▸ About this exercise
Beginning with the line that contains "38 | Both: 68.747 -> 48.047" and ending with the line that contains "17 | Both: 97.720 -> 97.723", reproduce the lines of the entries below exactly, omitting pictures.

▸ Working data
◇ ◇ ◇
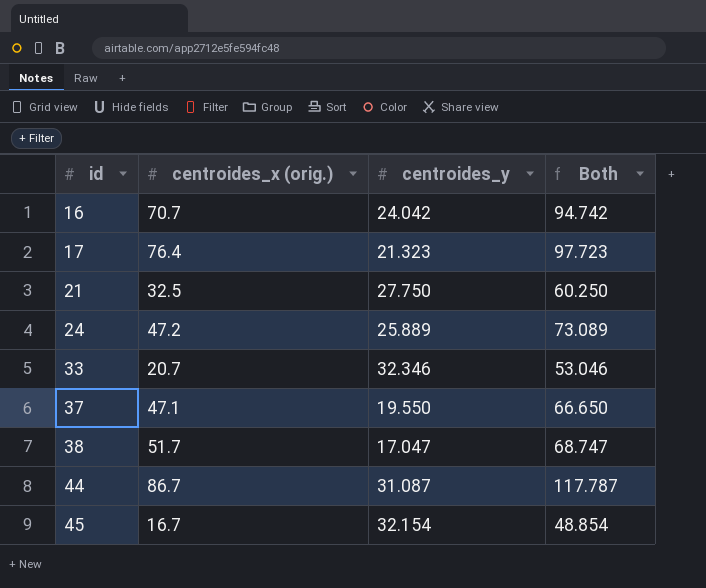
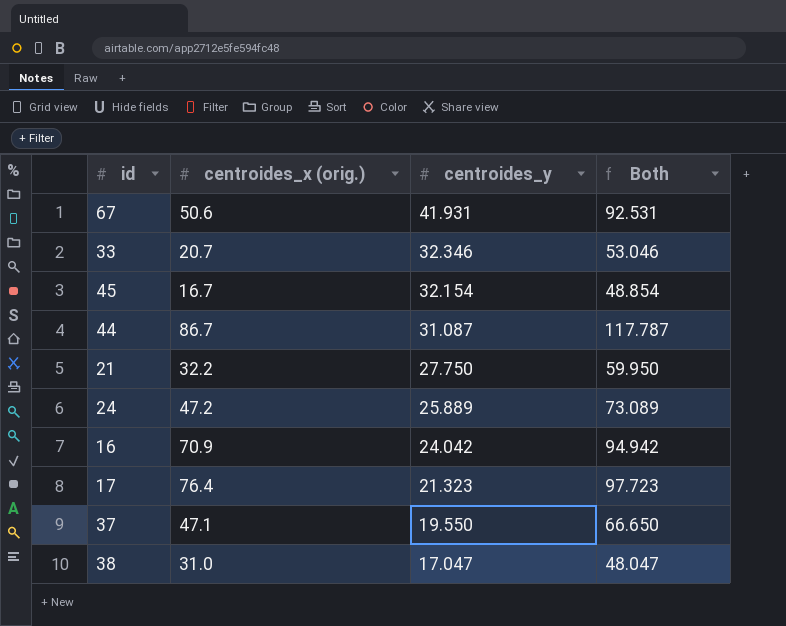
row order: id ascending -> centroides_y descending
row 67: none -> 50.6 | 41.931 | 92.531
21 | centroides_x (orig.): 32.5 -> 32.2
21 | Both: 60.250 -> 59.950
16 | centroides_x (orig.): 70.7 -> 70.9
16 | Both: 94.742 -> 94.942
38 | centroides_x (orig.): 51.7 -> 31.0
38 | Both: 68.747 -> 48.047

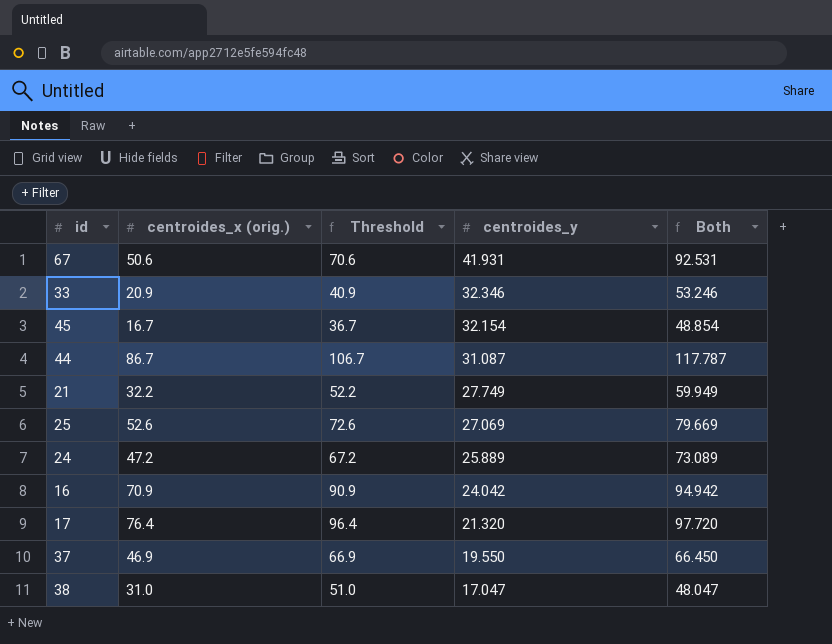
column Threshold | formula: none -> [centroides_x (orig.)] + 20
33 | centroides_x (orig.): 20.7 -> 20.9
33 | Both: 53.046 -> 53.246
21 | centroides_y: 27.750 -> 27.749
21 | Both: 59.950 -> 59.949
row 25: none -> 52.6 | 72.6 | 27.069 | 79.669
17 | centroides_y: 21.323 -> 21.320
17 | Both: 97.723 -> 97.720
37 | centroides_x (orig.): 47.1 -> 46.9
37 | Both: 66.650 -> 66.450

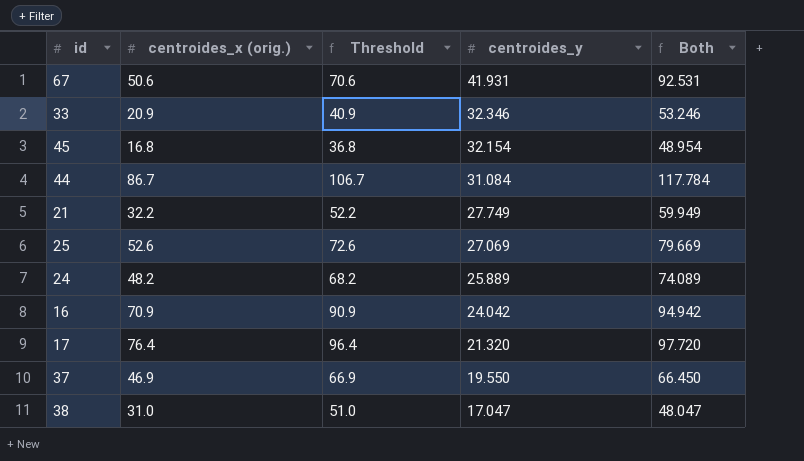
45 | centroides_x (orig.): 16.7 -> 16.8
45 | Threshold: 36.7 -> 36.8
45 | Both: 48.854 -> 48.954
44 | centroides_y: 31.087 -> 31.084
44 | Both: 117.787 -> 117.784
24 | centroides_x (orig.): 47.2 -> 48.2
24 | Threshold: 67.2 -> 68.2
24 | Both: 73.089 -> 74.089

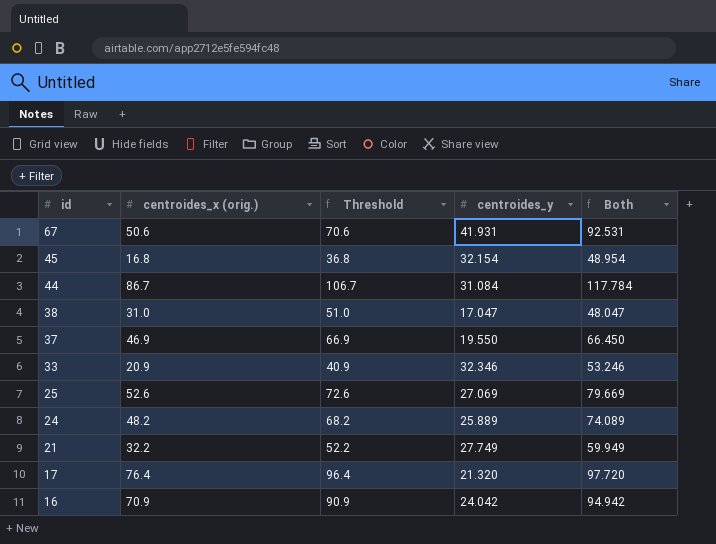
row order: centroides_y descending -> id descending

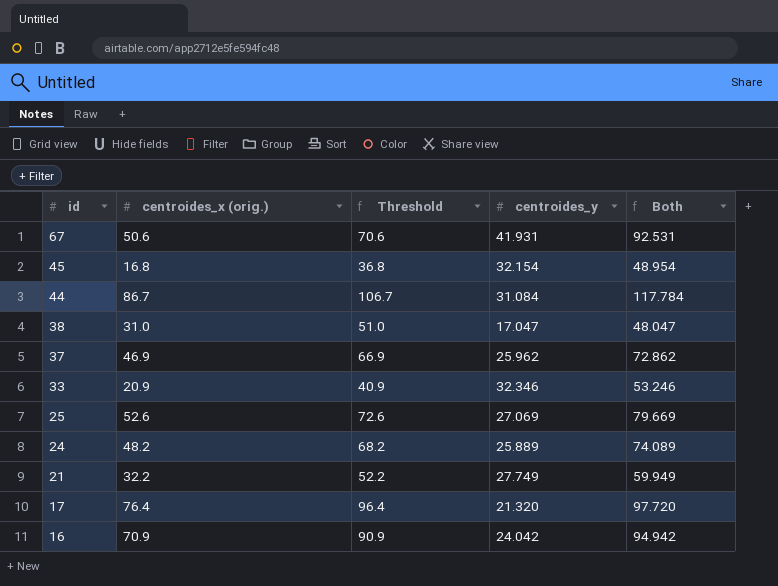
37 | centroides_y: 19.550 -> 25.962
37 | Both: 66.450 -> 72.862

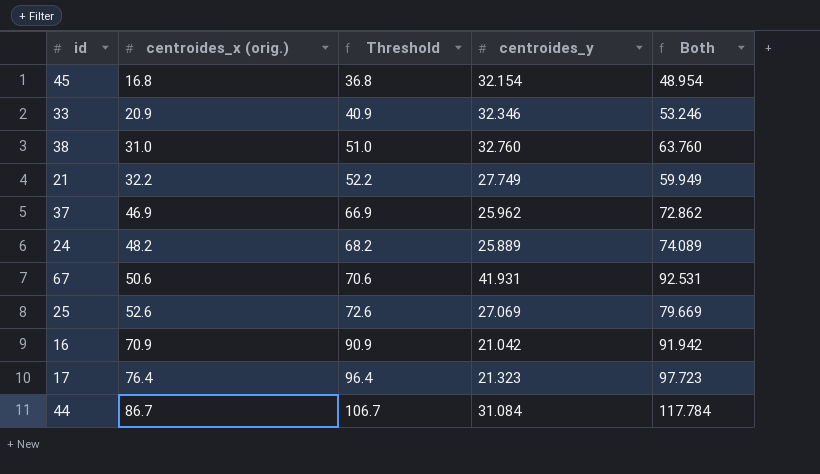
row order: id descending -> centroides_x (orig.) ascending
38 | centroides_y: 17.047 -> 32.760
38 | Both: 48.047 -> 63.760
16 | centroides_y: 24.042 -> 21.042
16 | Both: 94.942 -> 91.942
17 | centroides_y: 21.320 -> 21.323
17 | Both: 97.720 -> 97.723

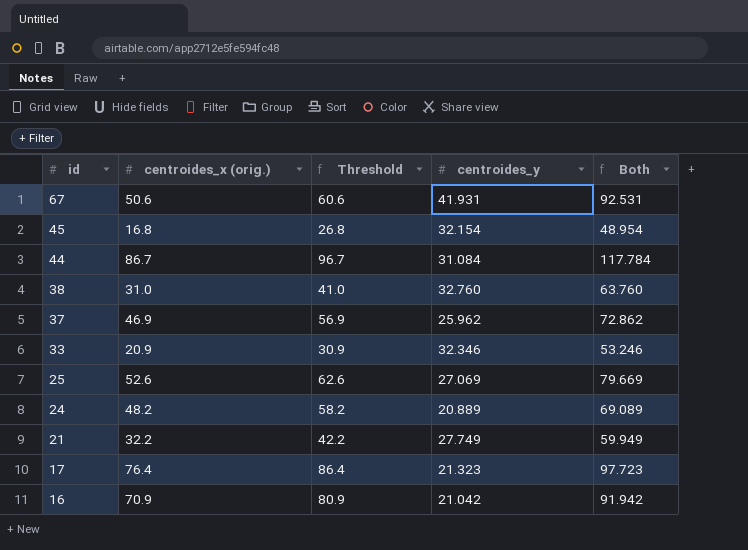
row order: centroides_x (orig.) ascending -> id descending
column Threshold | formula: [centroides_x (orig.)] + 20 -> [centroides_x (orig.)] + 10
24 | centroides_y: 25.889 -> 20.889
24 | Both: 74.089 -> 69.089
◇ ◇ ◇
▸ Answer to the exercise
38 | Both: 68.747 -> 48.047

column Threshold | formula: none -> [centroides_x (orig.)] + 20
33 | centroides_x (orig.): 20.7 -> 20.9
33 | Both: 53.046 -> 53.246
21 | centroides_y: 27.750 -> 27.749
21 | Both: 59.950 -> 59.949
row 25: none -> 52.6 | 72.6 | 27.069 | 79.669
17 | centroides_y: 21.323 -> 21.320
17 | Both: 97.723 -> 97.720
37 | centroides_x (orig.): 47.1 -> 46.9
37 | Both: 66.650 -> 66.450

45 | centroides_x (orig.): 16.7 -> 16.8
45 | Threshold: 36.7 -> 36.8
45 | Both: 48.854 -> 48.954
44 | centroides_y: 31.087 -> 31.084
44 | Both: 117.787 -> 117.784
24 | centroides_x (orig.): 47.2 -> 48.2
24 | Threshold: 67.2 -> 68.2
24 | Both: 73.089 -> 74.089

row order: centroides_y descending -> id descending

37 | centroides_y: 19.550 -> 25.962
37 | Both: 66.450 -> 72.862

row order: id descending -> centroides_x (orig.) ascending
38 | centroides_y: 17.047 -> 32.760
38 | Both: 48.047 -> 63.760
16 | centroides_y: 24.042 -> 21.042
16 | Both: 94.942 -> 91.942
17 | centroides_y: 21.320 -> 21.323
17 | Both: 97.720 -> 97.723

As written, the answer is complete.